Boy you must be a stumpjumper. Having read the studies, I can assure you they prove conclusively that man and Neanderthals don't share an ancestor. If I may ask, are you a savant? How else would you know what the studies say without reading them?
I know you won't understand this, but the newer studies have supplanted the Krings, et al, dates.
That simply proves conclusively you can't understand what you read.
Here's the full text of the "Cell" Study you cite:
Neandertal DNA Sequences and the Origin of Modern Humans
And a selection from it:
Age of the Neandertal/Modern Human Ancestor
To estimate the time when the most recent ancestral sequence common to the Neandertal and modern human mtDNA sequences existed, we used an estimated divergence date between humans and chimpanzees of 4-5 million years ago (Takahata et al., 1995) and corrected the observed sequence differences for multiple substitutions at the same nucleotide site (Tamura and Nel., 1993).
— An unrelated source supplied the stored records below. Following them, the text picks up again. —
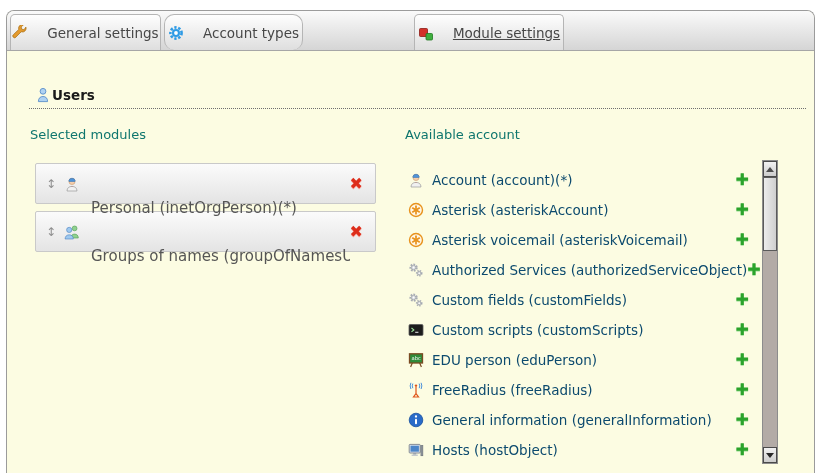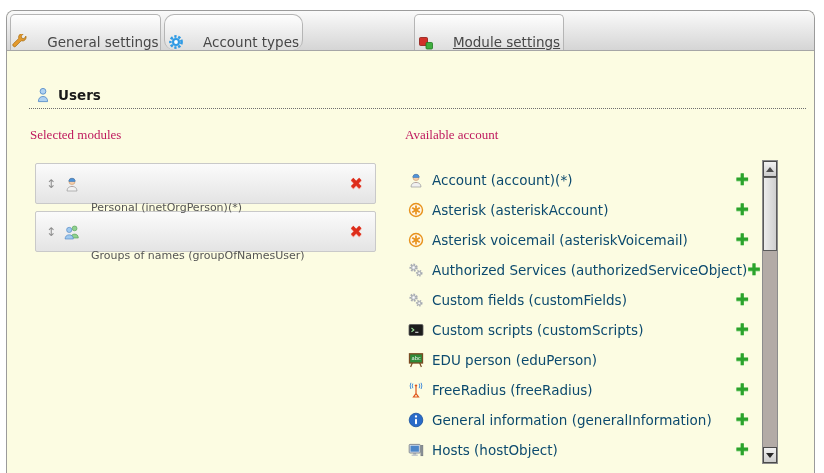--- a/index.html
+++ b/index.html
@@ -4,50 +4,50 @@
 <style>
   * { box-sizing: border-box; margin: 0; padding: 0; }
   html,body { width:824px; height:473px; background:#ffffff; overflow:hidden;
     font-family:"DejaVu Sans","Liberation Sans",sans-serif; }
   .panel { position:absolute; left:6px; top:10px; width:809px; height:463px;
     border:1px solid #9b9b9b; border-bottom:none; border-radius:8px 8px 0 0;
     background:#fcfce2; }
   .tabstrip { position:absolute; left:0; top:0; right:0; height:40px;
     background:linear-gradient(#fafafa,#d5d5d5);
     border-bottom:1px solid #a6a6a6; border-radius:7px 7px 0 0; }
-  .tab { position:absolute; top:3px; height:36px; display:flex; align-items:flex-end;
+  .tab { position:absolute; top:3px; height:36px; display:flex; align-items:center;
     justify-content:center; gap:19px; border:1px solid #b5b5b5; border-bottom:none;
     border-radius:5px 5px 0 0; background:linear-gradient(#fefefe,#dedede);
     font-size:13.5px; color:#474747; cursor:pointer; }
   .tab.t1 { left:3px;   width:151px; }
   .tab.t2 { left:157px; width:139px;border-radius:10px; }
   .tab.t3 { left:303px; width:101px; }
   .tab.t4 { left:407px; width:150px;text-decoration:underline; }
   .tab.active { background:#fcfce2; height:40px; z-index:3; border-color:#a6a6a6; }
   .icon16 { width:16px; height:16px; display:inline-block; flex:0 0 16px; }
   .icon16 svg { width:16px; height:16px; display:block; }
 
   .section-head { position:absolute; left:28px; top:76px; display:flex;
-    align-items:flex-end; gap:7px; }
+    align-items:flex-end; gap:1px; }
   .section-head .title { font-size:13.5px; font-weight:bold; color:#1a1a1a; }
   .dotted-sep { position:absolute; left:22px; right:8px; top:97px; height:0;
     border-bottom:1.5px dotted #6e6e6e; }
 
-  .col-label { position:absolute; font-size:13px; color:#be185d;font-family:Liberation Serif, serif; }
+  .col-label { position:absolute; font-size:13px; color:#0f766e; }
   .lbl-selected  { left:23px;  top:116px; }
   .lbl-available { left:398px; top:116px; }
 
   .sel-list { position:absolute; left:28px; top:152px; width:341px; }
   .sel-row { height:41px; margin-bottom:7px; display:flex; align-items:center;
     background:linear-gradient(#fbfbfb,#e4e4e4); border:1px solid #c9c9c9;
     border-radius:2px; padding:0 12px 0 10px; cursor:move; }
   .drag-handle { color:#8d8d8d; font-size:12px; width:18px; flex:0 0 18px;
     cursor:ns-resize; }
   .sel-row .icon16 { margin-right:11px; }
-  .sel-row .mod-label { font-size:11px; color:#555; flex:1 1 auto;
+  .sel-row .mod-label { font-size:15px; color:#555; flex:1 1 auto;
     white-space:nowrap; overflow:hidden;margin-top:48px; }
   .del-btn { color:#dd2d1a; font-size:16px; font-weight:bold; cursor:pointer;
     text-shadow:0 1px 0 #f8b0a6; line-height:1; }
 
   .avail-list { position:absolute; left:401px; top:154px; width:341px;
     list-style:none; }
   .avail-row { height:30px; display:flex; align-items:center; }
   .avail-row .icon16 { margin-right:8px; }
   .avail-row .mod-label { font-size:13.5px; color:#0c4a6e; flex:1 1 auto;
     white-space:nowrap; }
This yielded a date of 550,000 to 690,000 before present for the divergence of the Neanderthal and contemporary human mtDNAs.
So, ol' Truthtwister9 either
1) didn't read this paper,
2) didn't understand it.
Okay, then lets look at another of the studies in the list you cite: "Molecular analysis of Neanderthal DNA from the northern Caucasus" by Ovchinnikov et al.
"We estimated the age of the most recent common ancestor (MRCA) of the mtDNA of the eastern and western Neanderthals to be 151,000352,000 years. This coincides with the time of emergence of the Neanderthal lineage in the palaeontological records14. The divergence of modern human and Neanderthal mtDNA was estimated to be between 365,000 and 853,000 years. Using the same model, we estimated the age of the earliest modern human divergences in mtDNA to be between 106,000 and 246,000 B.P."